Gretchen Bosacker, M.D., hasn’t been asked for opioids or benzodiazepines (medicines like Xanax or Ativan) in six months. A family medicine physician, she takes a full hour for lunch every day. Her office staff tsk-tsks if she doesn’t take her morning break, and a hot cup of tea arrives when she needs it.

She does paperwork during protected time carved out during her work day. A nurse runs through the litany of preventive health questions before the patient sees her, so she already knows the answers to things like “When was your last Pap smear?”

She fills out a patient’s chart. It’s a fall on outstretched hand.

FOOSH. Pain over scaphoid [bone].

X-ray.

Splint.

And her note’s done. She hasn’t asked about runny nose, chest pain, skin changes, or psychiatric symptoms, googled a diagnosis code, or documented the patient’s family history of diabetes. She hasn’t phoned an insurance company to beg for coverage. She hasn’t taken any work home.
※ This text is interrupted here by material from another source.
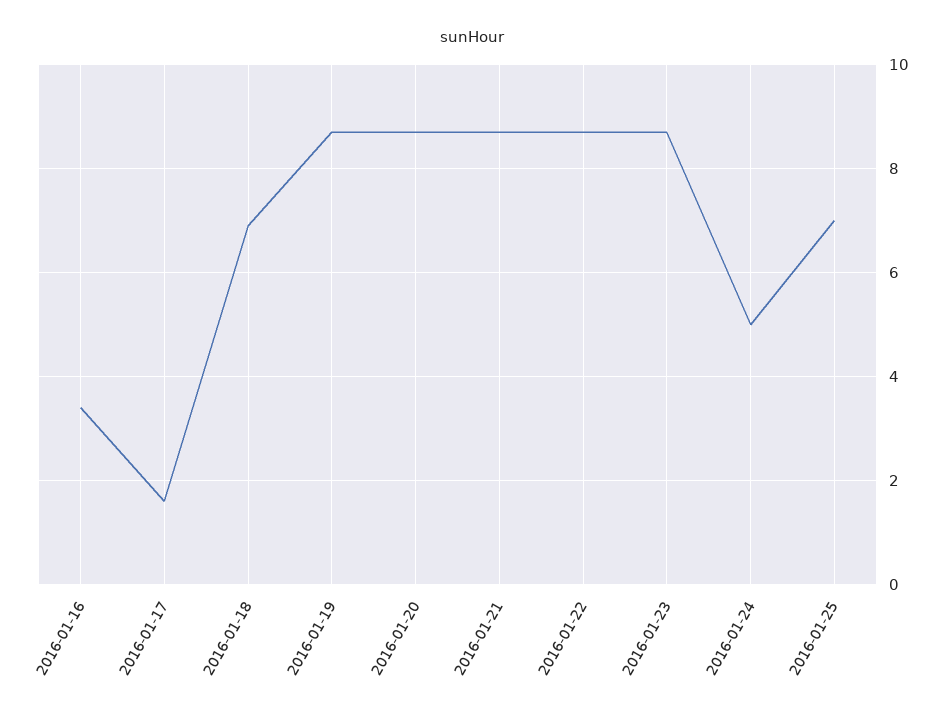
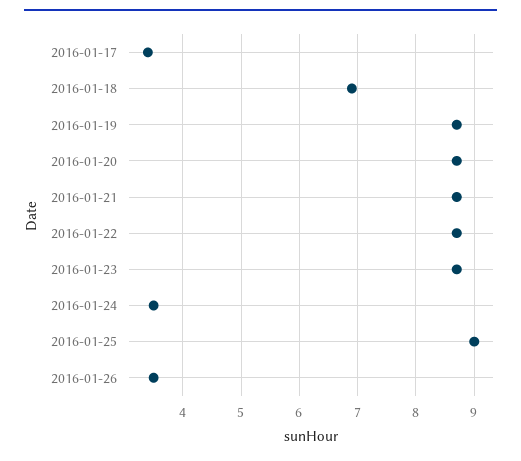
2016-01-16: 3.5 -> none
2016-01-17: 1.5 -> 3.5
2016-01-24: 5 -> 3.5
2016-01-25: 7 -> 9
2016-01-26: none -> 3.5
Is she in a fancy concierge practice? A doctor to celebrities? Did she find the DeLorean and go back to 1950?

Hardly. She works in a government-run clinic.

In New Zealand.

Like an open fracture, the corporate takeover of medicine has been a painful, hobbling wound to many American physicians. They rail against a wide array of factors in private forums online and…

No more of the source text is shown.